> _TASK DESCRIPTION_
Every line in the records below with the string "radius" needs to be copied out.

> _PROVIDED RECORDS_
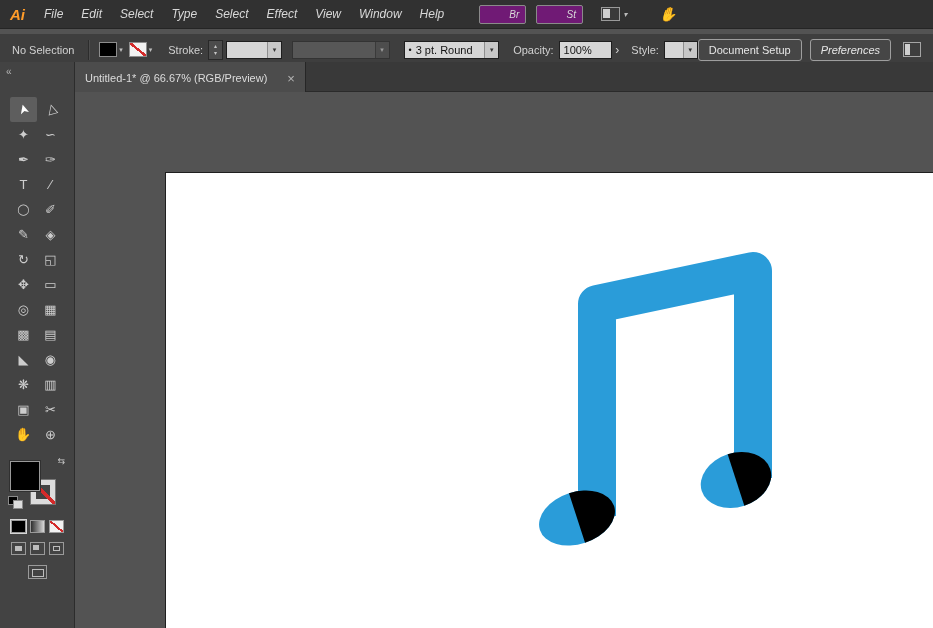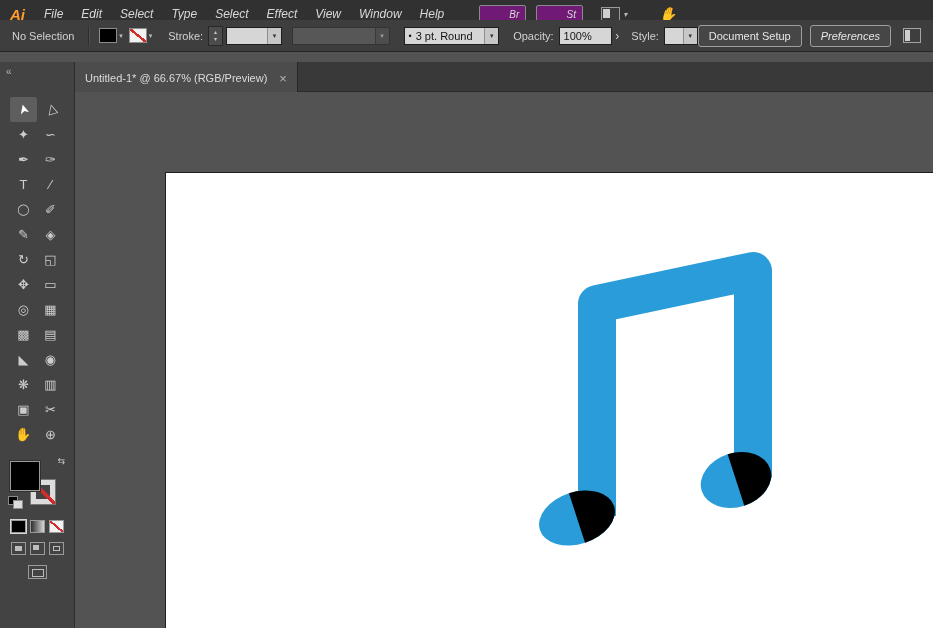--- a/index.html
+++ b/index.html
@@ -15,21 +15,21 @@
   .menu-item{color:#d8d8d8;font-size:12px;padding:0 9px;line-height:29px;}
   .badge{width:22px;height:17px;border:1px solid #8a8a8a;border-radius:2px;background:#701a75;
     color:#d8d8d8;font-size:10px;display:flex;align-items:center;justify-content:center;padding-left:23px;}
   .badge.br{margin-left:26px;}
   .badge.st{margin-left:10px;}
   .ws-icon{width:17px;height:12px;border:1px solid #9a9a9a;margin-left:18px;position:relative;background:#3a3a3a;}
   .ws-icon::after{content:'';position:absolute;left:1px;top:1px;width:7px;height:9px;background:#cfcfcf;}
   .caret{color:#b9b9b9;font-size:8px;margin-left:3px;}
   .hand-glyph{color:#c9c9c9;font-size:14px;margin-left:32px;}
   
-  .controlbar{position:absolute;top:20px;left:0;right:0;height:32px;background:#3e3e3e;
+  .controlbar{position:absolute;top:34px;left:0;right:0;height:32px;background:#3e3e3e;
     border-bottom:1px solid #262626;display:flex;align-items:center;padding:0 12px;box-sizing:border-box;}
   .cb-label{color:#d2d2d2;font-size:11px;white-space:nowrap;}
   .vsep{width:1px;height:20px;background:#2c2c2c;margin:0 10px 0 14px;box-shadow:1px 0 0 #4d4d4d;}
   .swatch{width:16px;height:13px;border:1px solid #8d8d8d;display:inline-block;}
   .swatch.fill{background:#000;}
   .swatch.stroke-none{background:
      linear-gradient(to top right,rgba(0,0,0,0) 44%,#d42b2b 44%,#d42b2b 56%,rgba(0,0,0,0) 56%),#f2f2f2;}
   .caret-sm{font-size:7px;color:#bdbdbd;margin:0 6px 0 2px;}
   .stepper{width:13px;height:18px;border:1px solid #282828;background:#4c4c4c;display:flex;flex-direction:column;
     align-items:center;justify-content:center;color:#c5c5c5;font-size:6px;line-height:7px;margin:0 3px 0 5px;}
@@ -51,21 +51,21 @@
   .cb-btn.doc{margin-left:auto;}
   .cb-btn.pref{margin-left:8px;font-style:italic;}
   .panel-icon{width:16px;height:13px;border:1px solid #a5a5a5;margin-left:12px;position:relative;flex:0 0 auto;}
   .panel-icon::after{content:'';position:absolute;left:1px;top:1px;bottom:1px;width:5px;background:#cfcfcf;}
   
   .tabrow{position:absolute;top:62px;left:0;right:0;height:30px;display:flex;}
   .tabrow-left{width:75px;background:#434343;border-right:1px solid #2c2c2c;box-sizing:border-box;
     display:flex;align-items:flex-start;padding:4px 0 0 6px;}
   .collapse{color:#b5b5b5;font-size:10px;}
   .tabrow-right{flex:1;background:#393939;border-bottom:1px solid #2a2a2a;box-sizing:border-box;display:flex;}
-  .tab{background:#4c4c4c;display:flex;align-items:center;gap:12px;padding:16px 10px;
+  .tab{background:#4c4c4c;display:flex;align-items:center;gap:20px;padding:16px 10px;
     font-size:11px;color:#dcdcdc;border-right:1px solid #262626;}
   .tab-close{color:#b5b5b5;font-size:13px;line-height:1;}
   
   .main{position:absolute;top:92px;left:0;right:0;bottom:0;display:flex;}
   .sidebar{width:75px;background:#434343;border-right:1px solid #2c2c2c;box-sizing:border-box;
     display:flex;flex-direction:column;align-items:center;}
   .tools{display:grid;grid-template-columns:27px 27px;margin-top:5px;}
   .tool{width:27px;height:25px;display:flex;align-items:center;justify-content:center;
     color:#cdcdcd;font-size:13px;}
   .tool.active{background:#5e5e5e;border-radius:2px;color:#ffffff;}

> _RESPONSE TO THE EXERCISE_
   .badge{width:22px;height:17px;border:1px solid #8a8a8a;border-radius:2px;background:#701a75;
   .tool.active{background:#5e5e5e;border-radius:2px;color:#ffffff;}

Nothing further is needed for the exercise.